**ABOUT THIS EXERCISE:** Restate each of the lines below word for word and drop every picture.

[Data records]
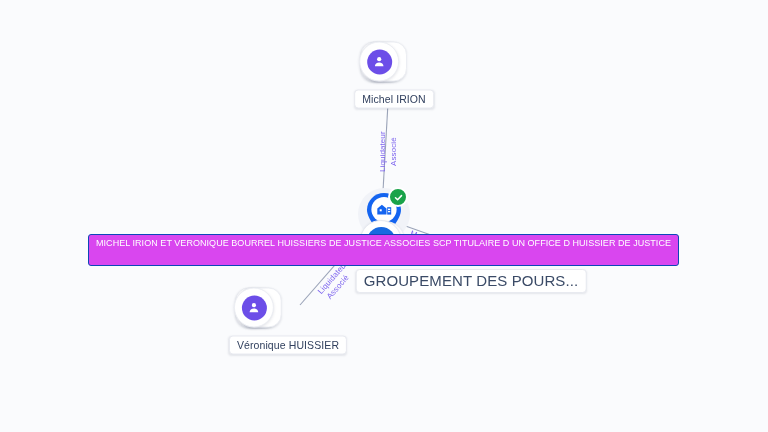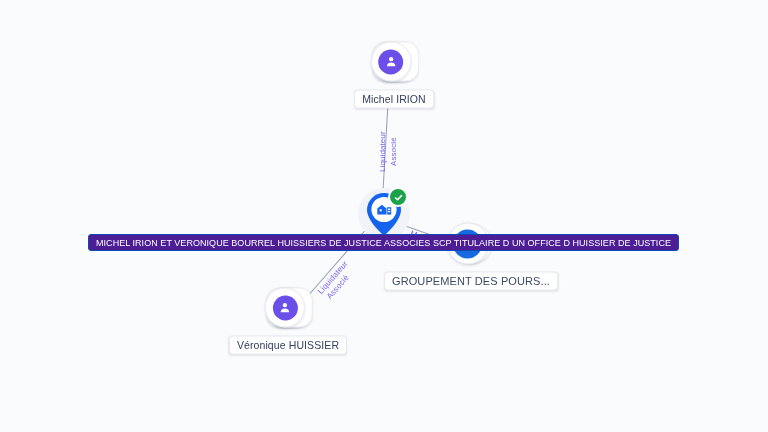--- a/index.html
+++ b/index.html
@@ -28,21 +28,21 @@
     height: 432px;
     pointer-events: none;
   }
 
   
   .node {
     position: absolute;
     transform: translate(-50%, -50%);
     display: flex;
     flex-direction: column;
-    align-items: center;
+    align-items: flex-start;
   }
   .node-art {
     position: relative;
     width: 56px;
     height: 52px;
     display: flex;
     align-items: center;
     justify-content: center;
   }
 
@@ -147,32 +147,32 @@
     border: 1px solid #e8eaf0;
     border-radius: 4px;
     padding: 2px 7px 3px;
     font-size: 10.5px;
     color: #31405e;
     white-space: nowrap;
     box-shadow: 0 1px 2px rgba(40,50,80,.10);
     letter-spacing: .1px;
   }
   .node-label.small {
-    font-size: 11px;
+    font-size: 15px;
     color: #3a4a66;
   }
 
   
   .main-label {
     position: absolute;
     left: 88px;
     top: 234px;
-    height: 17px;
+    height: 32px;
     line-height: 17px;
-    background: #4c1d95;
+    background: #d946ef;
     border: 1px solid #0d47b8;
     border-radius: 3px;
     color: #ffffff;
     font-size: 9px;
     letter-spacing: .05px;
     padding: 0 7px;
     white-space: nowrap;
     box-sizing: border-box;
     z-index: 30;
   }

**WRITTEN REPLY:**
--- a/index.html
+++ b/index.html
@@ -28,21 +28,21 @@
     height: 432px;
     pointer-events: none;
   }
 
   
   .node {
     position: absolute;
     transform: translate(-50%, -50%);
     display: flex;
     flex-direction: column;
-    align-items: center;
+    align-items: flex-start;
   }
   .node-art {
     position: relative;
     width: 56px;
     height: 52px;
     display: flex;
     align-items: center;
     justify-content: center;
   }
 
@@ -147,32 +147,32 @@
     border: 1px solid #e8eaf0;
     border-radius: 4px;
     padding: 2px 7px 3px;
     font-size: 10.5px;
     color: #31405e;
     white-space: nowrap;
     box-shadow: 0 1px 2px rgba(40,50,80,.10);
     letter-spacing: .1px;
   }
   .node-label.small {
-    font-size: 11px;
+    font-size: 15px;
     color: #3a4a66;
   }
 
   
   .main-label {
     position: absolute;
     left: 88px;
     top: 234px;
-    height: 17px;
+    height: 32px;
     line-height: 17px;
-    background: #4c1d95;
+    background: #d946ef;
     border: 1px solid #0d47b8;
     border-radius: 3px;
     color: #ffffff;
     font-size: 9px;
     letter-spacing: .05px;
     padding: 0 7px;
     white-space: nowrap;
     box-sizing: border-box;
     z-index: 30;
   }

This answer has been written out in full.